Asian Phase 2 Study for Treatment of Pain Associated With Diabetic Peripheral Neuropathy

An Asian, Phase 2, Multicenter, Randomized, Double-blind, Placebo- and Pregabalin-controlled, Dose-finding Study of DS-5565 in Patients With Pain Associated With Diabetic Peripheral Neuropathy

The purpose of this study is to investigate the effectiveness and safety of DS-5565, compared to placebo, in subjects with pain associated with diabetic peripheral neuropathy.

DS-5565 10mg/day, administered in 2 doses. Treatment period: 1 week titration and 6 weeks of fixed dose.

DS-5565 20mg/day, administered in 2 doses. Treatment period: 1 week titration and 6 weeks of fixed dose.

DS-5565 30mg/day, administered in 2 doses. Treatment period: 1 week titration and 6 weeks of fixed dose.

Mean Change in Average Daily Pain Score From Baseline Among Participants Who Received DS5565 for Pain Associated With Diabetic Peripheral Neuropathy

The mean change in average daily pain score (ADPS) was measured using a 11-point numeric rating scale (NRS; 0 [no pain] to 10 [worst possible pain]. The rating averaged over a 7-day period and was based on entries in patients' daily pain diaries. Greater mean changes (improvements) in ADPS indicated better outcomes. A minimally meaningful effect was a mean decrease of at least 1.0 point [scale of 0 to 10] versus placebo.
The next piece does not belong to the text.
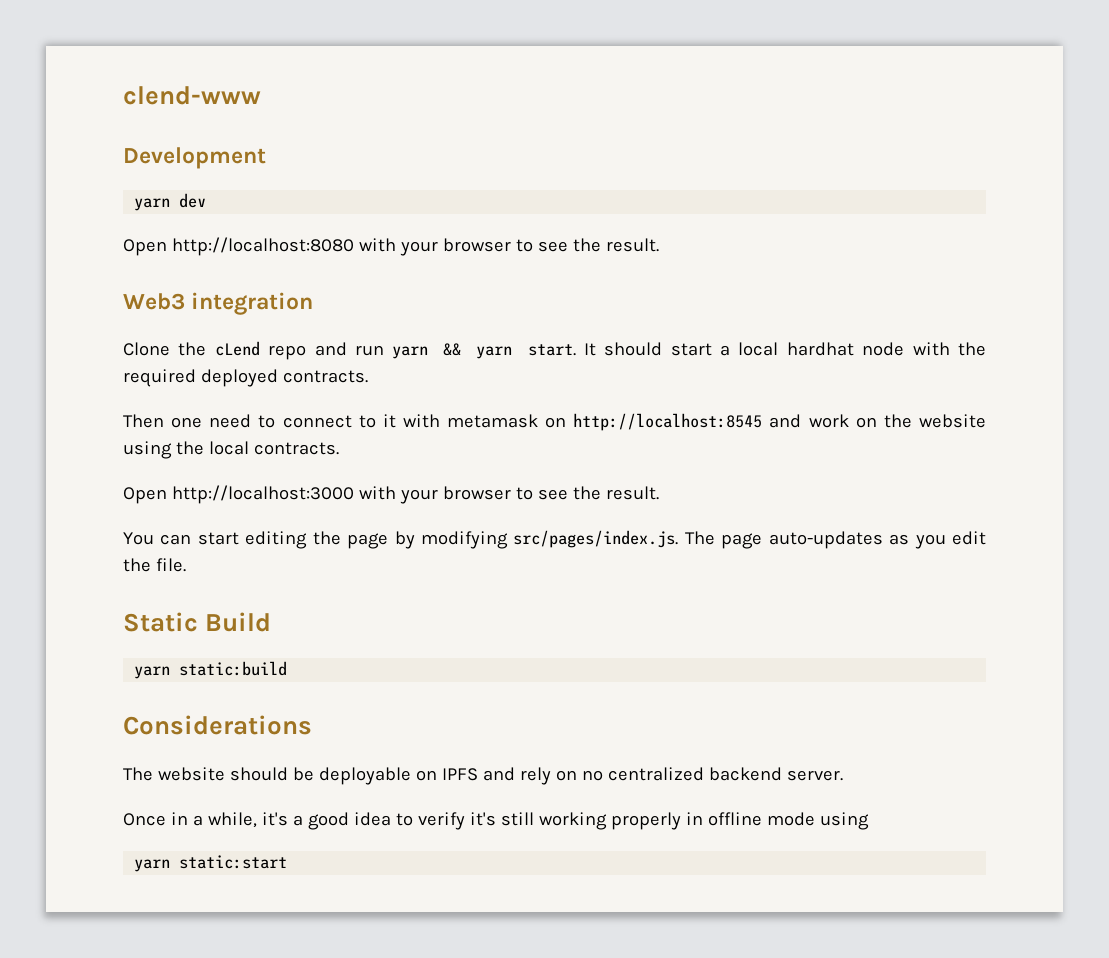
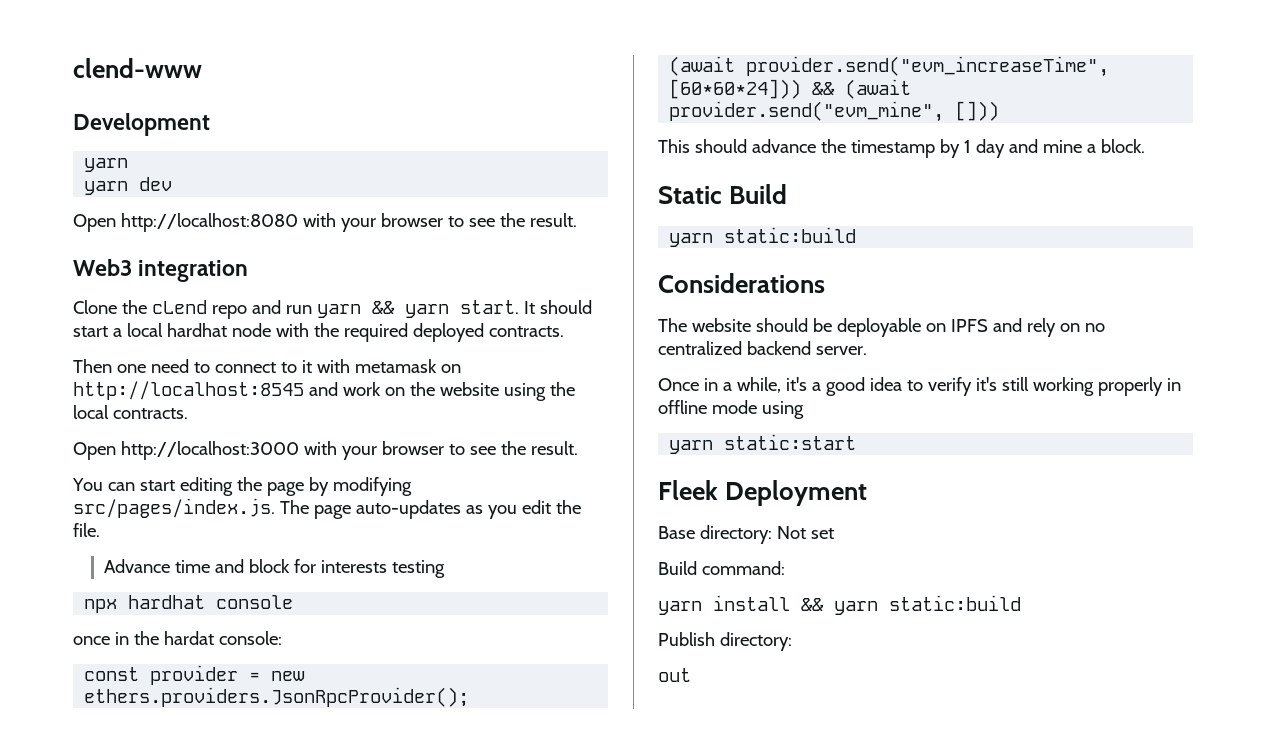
(171, 204) none -> [84,181,129,195] // yarn
(186, 565) none -> [103,559,445,578] [84,595,294,613] [73,631,282,645] [84,665,306,685] [84,687,470,707] [669,56,1110,77] [669,79,912,99] [669,101,1000,122] [658,139,1145,158] // Advance time and block for interests testing // npx hardhat console // once in the hardat console: // const provider = new ethers.providers.JsonRpcProvider(); // (await provider.send("evm_increaseTime", [60*60*24])) && (await provider.send("evm_mine", [])) // This should advance the timestamp by 1 day and mine a block.
(288, 862) none -> [658,480,868,506] [658,525,834,544] [658,561,785,575] [658,595,1021,615] [658,632,792,651] [658,668,691,682] // Fleek Deployment // Base directory: Not set // Build command: // yarn install && yarn static:build // Publish directory: // out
Mean Change in Short Form-McGill Pain Questionnaire From Baseline Among Participants Who Received DS5565 for Pain Associated With Diabetic Peripheral Neuropathy

The Short Form-McGill Pain Questionnaire (SF-MPQ) Visual Analog Scale (VAS) is reported. For VAS, participants rated pain intensity on a 100 mm-long horizontal line, where 0 mm = no pain and 100 mm = worst possible pain. Greater mean changes (improvements) in SF-MPQ indicated better outcomes.

Inclusion Criteria: Type 1 or Type 2 diabetes mellitus Painful distal symmetric polyneuropathy Average daily pain score is great than or equal to 4 Exclusion Criteria: HbA1c greater than 9.0

De-identified individual participant data (IPD) and applicable supporting clinical trial documents may be available upon request at https://vivli.org/. In cases where clinical trial data and supporting documents are provided pursuant to our company policies and procedures, Daiichi Sankyo will continue to protect the privacy of our clinical trial participants. Details on data sharing criteria and the procedure for requesting access can be found at this web address: https://vivli.org/ourmember/daiichi-sankyo/

Studies for which the medicine and indication have received European Union (EU) and United States (US), and/or Japan (JP) marketing approval on or after 01 January 2014 or by the US or EU or JP Health Authorities when regulatory submissions in all regions are not planned and after the primary study results have been accepted for publication.

Formal request from qualified scientific and medical researchers on IPD and clinical study documents from clinical trials supporting products submitted and licensed in the United States, the European Union and/or Japan from 01 January 2014 and beyond for the purpose of conducting legitimate research. This must be consistent with the principle of safeguarding study participants' privacy and consistent with provision of informed consent.

Baba M, Kuroha M, Ohwada S, Murayama E, Matsui N. Results of Mirogabalin Treatment for Diabetic Peripheral Neuropathic Pain in Asian Subjects: A Phase 2, Double-Blind, Randomized, Placebo-Controlled, Study. Pain Ther. 2020 Jun;9(1):261-278. doi: 10.1007/s40122-020-00156-6. Epub 2020 Feb 12.